Un précédent inédit pour les groupes miniers
Franco-Nevada et Sandstorm se retrouvent contraints d’évaluer les conséquences comptables et opérationnelles d’une décision qui pourrait remettre en cause l’un des actifs de leurs portefeuilles.
Un signal pour l’Afrique aurifère
Le Mali, le Niger, la Guinée et, dans une moindre mesure, le Ghana ont eux aussi engagé des révisions de leurs régimes miniers. Le Sahel central, en particulier, affiche une volonté commune de renégocier les termes de contrats jugés déséquilibrés.

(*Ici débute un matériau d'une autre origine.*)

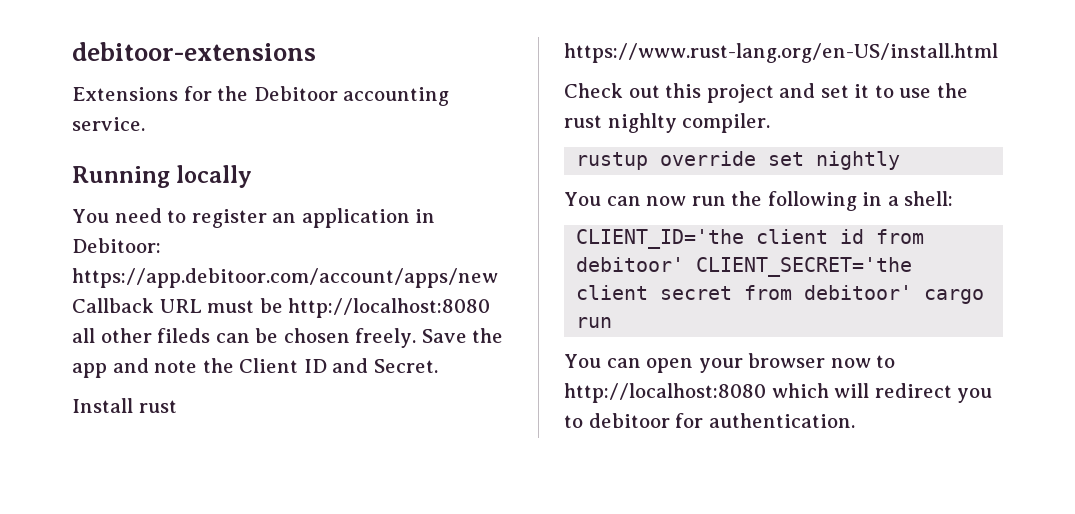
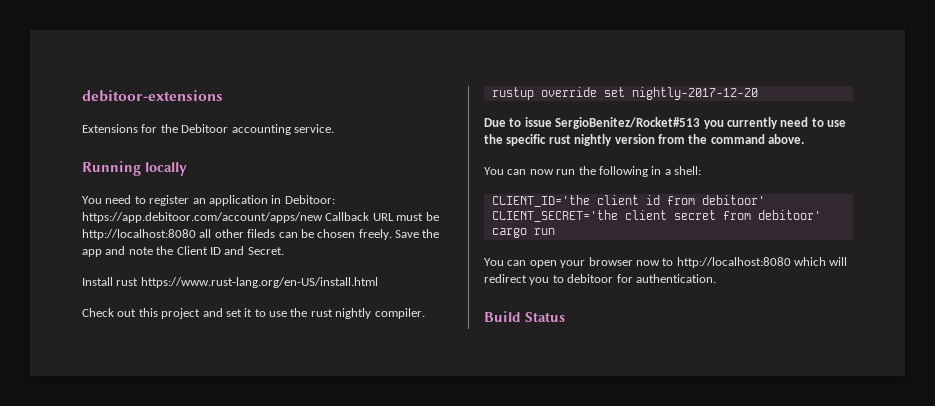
[607,113,677,133] nighlty -> [335,308,372,319] nightly
[816,151,901,170] nightly -> [631,87,758,100] [484,117,846,129] [484,134,804,146] nightly-2017-12-20 // Due to issue SergioBenitez/Rocket#513 you currently need to use the specific rust nightly version from the command above.
(855, 420) none -> [484,311,565,322] // Build Status

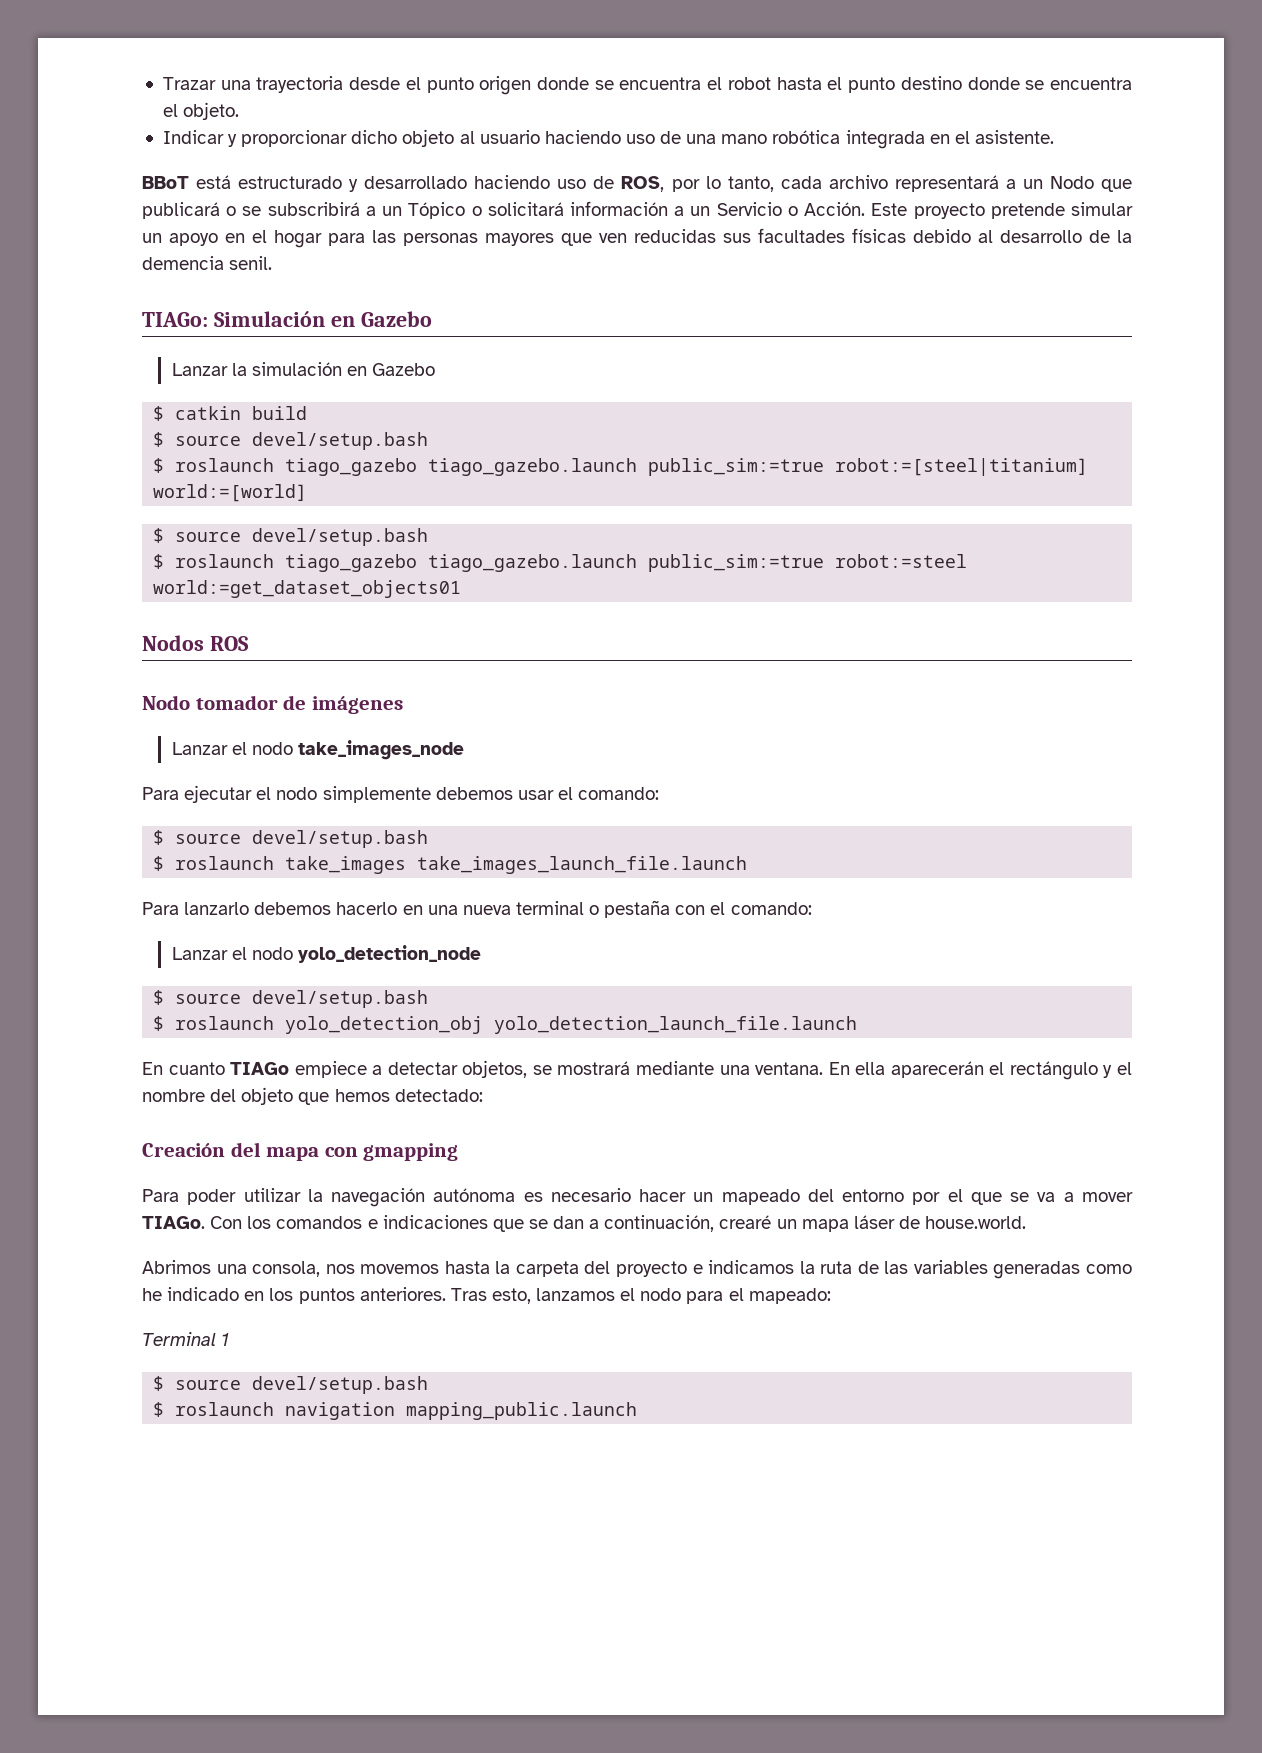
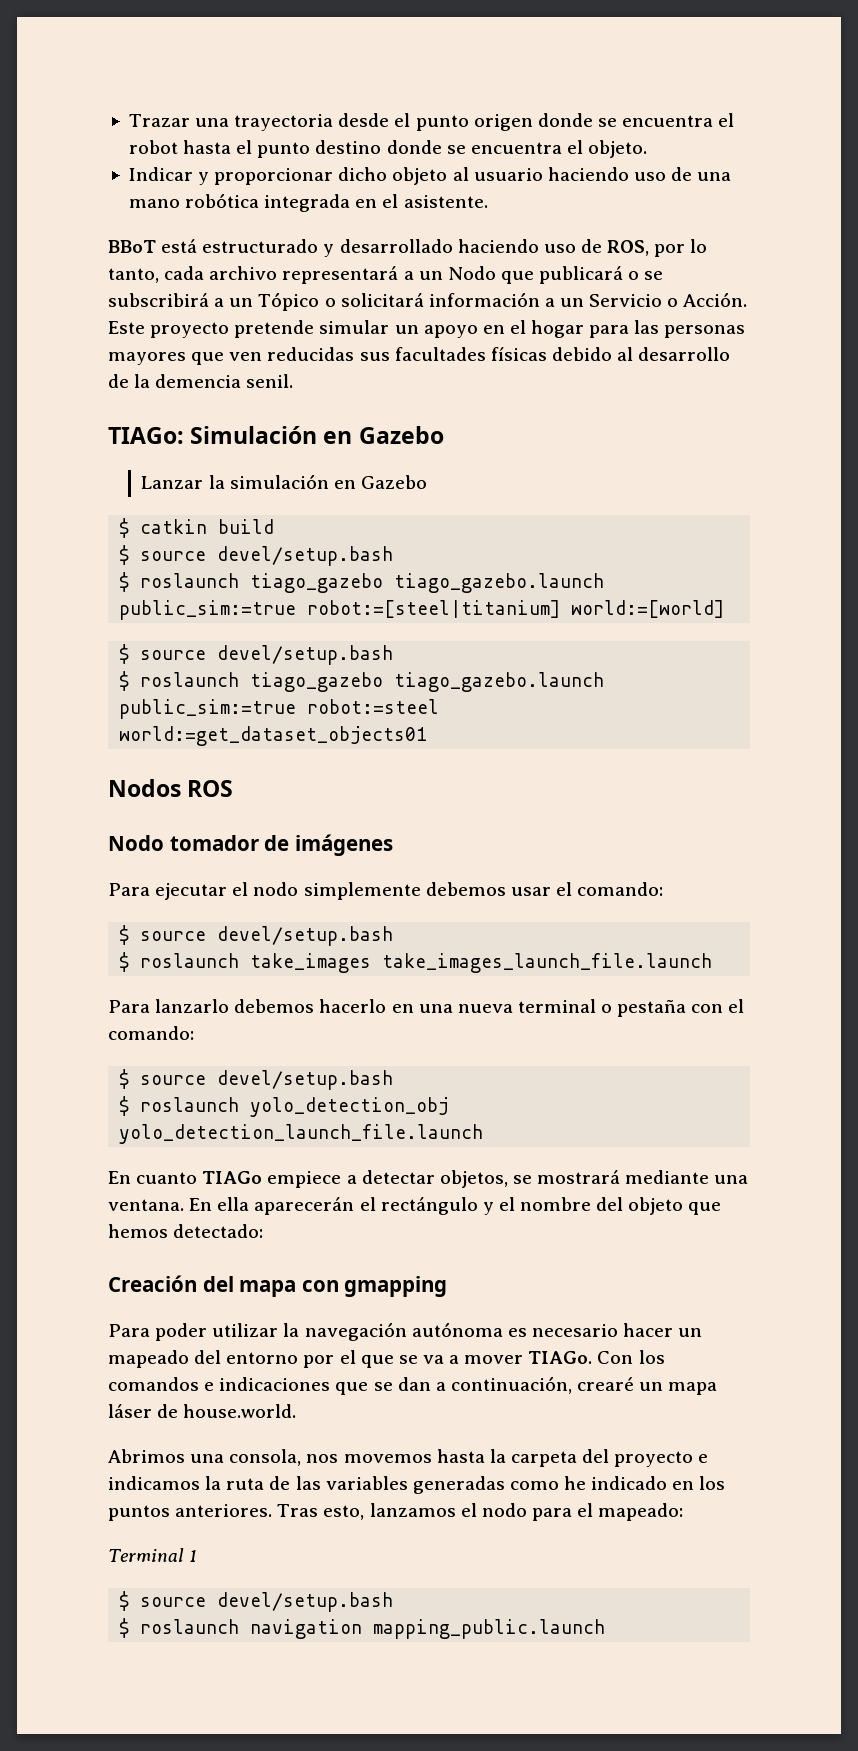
[171,740,465,760] // Lanzar el nodo take_images_node -> (393, 845) none
[171,945,482,963] // Lanzar el nodo yolo_detection_node -> (194, 1033) none

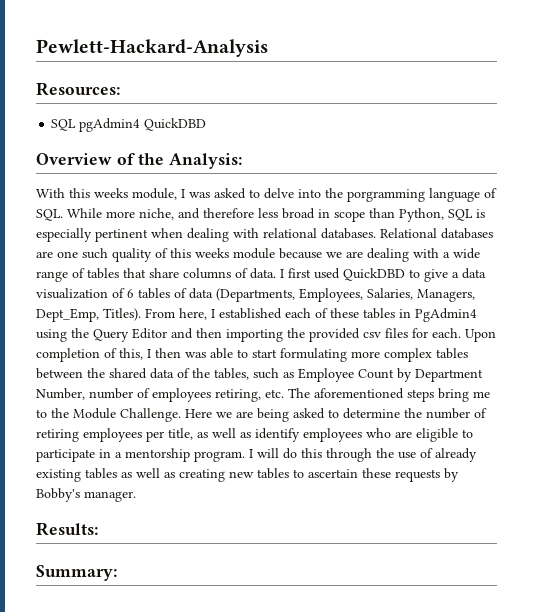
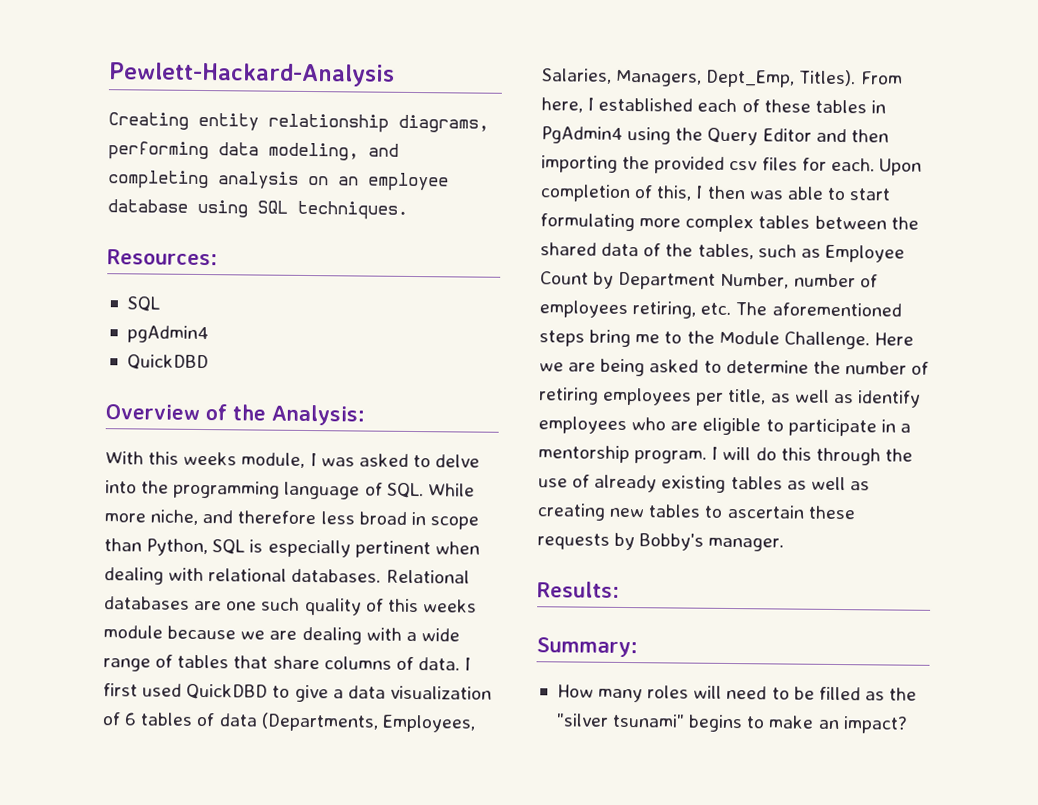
(268, 48) none -> [108,112,489,133] [108,141,399,161] [108,170,449,192] [107,199,408,220] // Creating entity relationship diagrams, performing data modeling, and completing analysis on an employee database using SQL techniques.
(77, 125) none -> (160, 304) //
(141, 125) none -> (209, 334) //
[347,189,425,202] porgramming -> [173,480,281,499] programming
(117, 573) none -> [556,684,918,703] [555,713,908,734] // How many roles will need to be filled as the "silver tsunami" begins to make an impact?

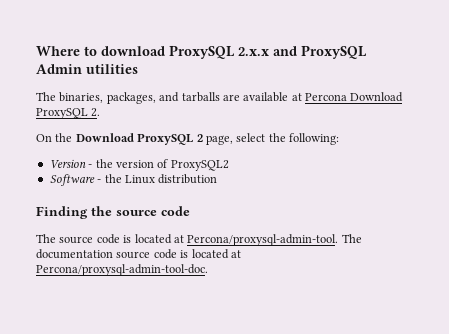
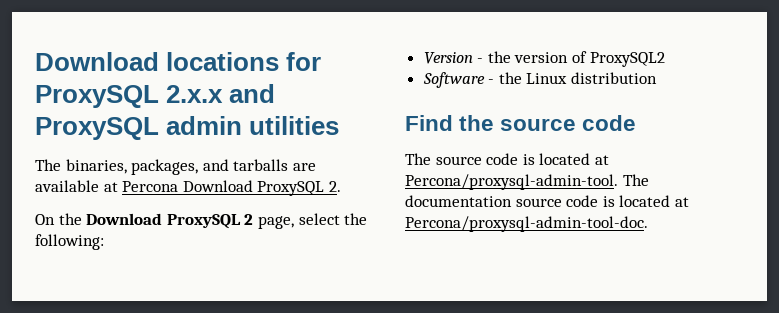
[36,46,165,56] Where to download -> [35,52,322,71] Download locations for
[36,64,82,74] Admin -> [166,116,243,135] admin
[36,206,88,219] Finding -> [405,115,453,131] Find

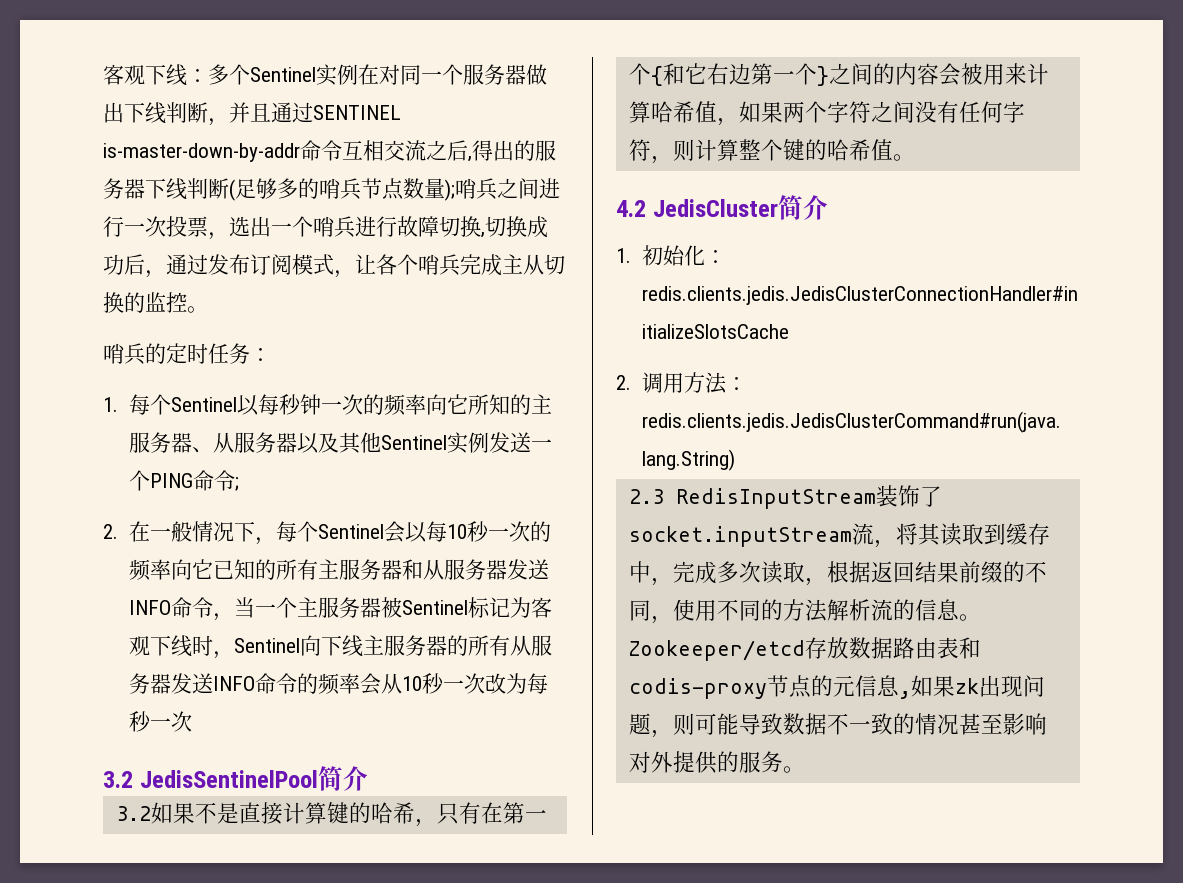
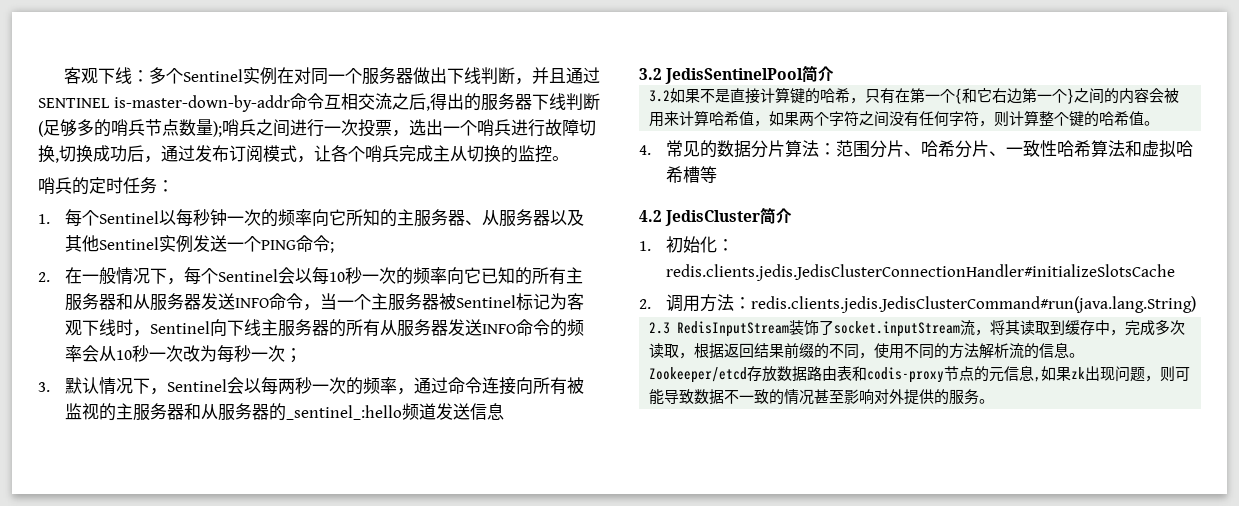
(192, 721) none -> [285,348,303,363] [38,377,585,395] [65,403,505,421] ； // 3.默认情况下，Sentinel会以每两秒一次的频率，通过命令连接向所有被监视的主服务器和从服务器的_sentinel_:hello频道发送信息
(915, 157) none -> [639,140,1194,158] [666,166,718,183] // 4.常见的数据分片算法：范围分片、哈希分片、一致性哈希算法和虚拟哈希槽等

La tension entre la sophistication financière et la souveraineté politique
Ce dossier constitue un cas d’école. Il illustre la tension croissante entre la sophistication des instruments financiers occidentaux et la volonté politique d’États africains désireux de renégocier les termes de leur intégration aux marchés mondiaux des matières premières.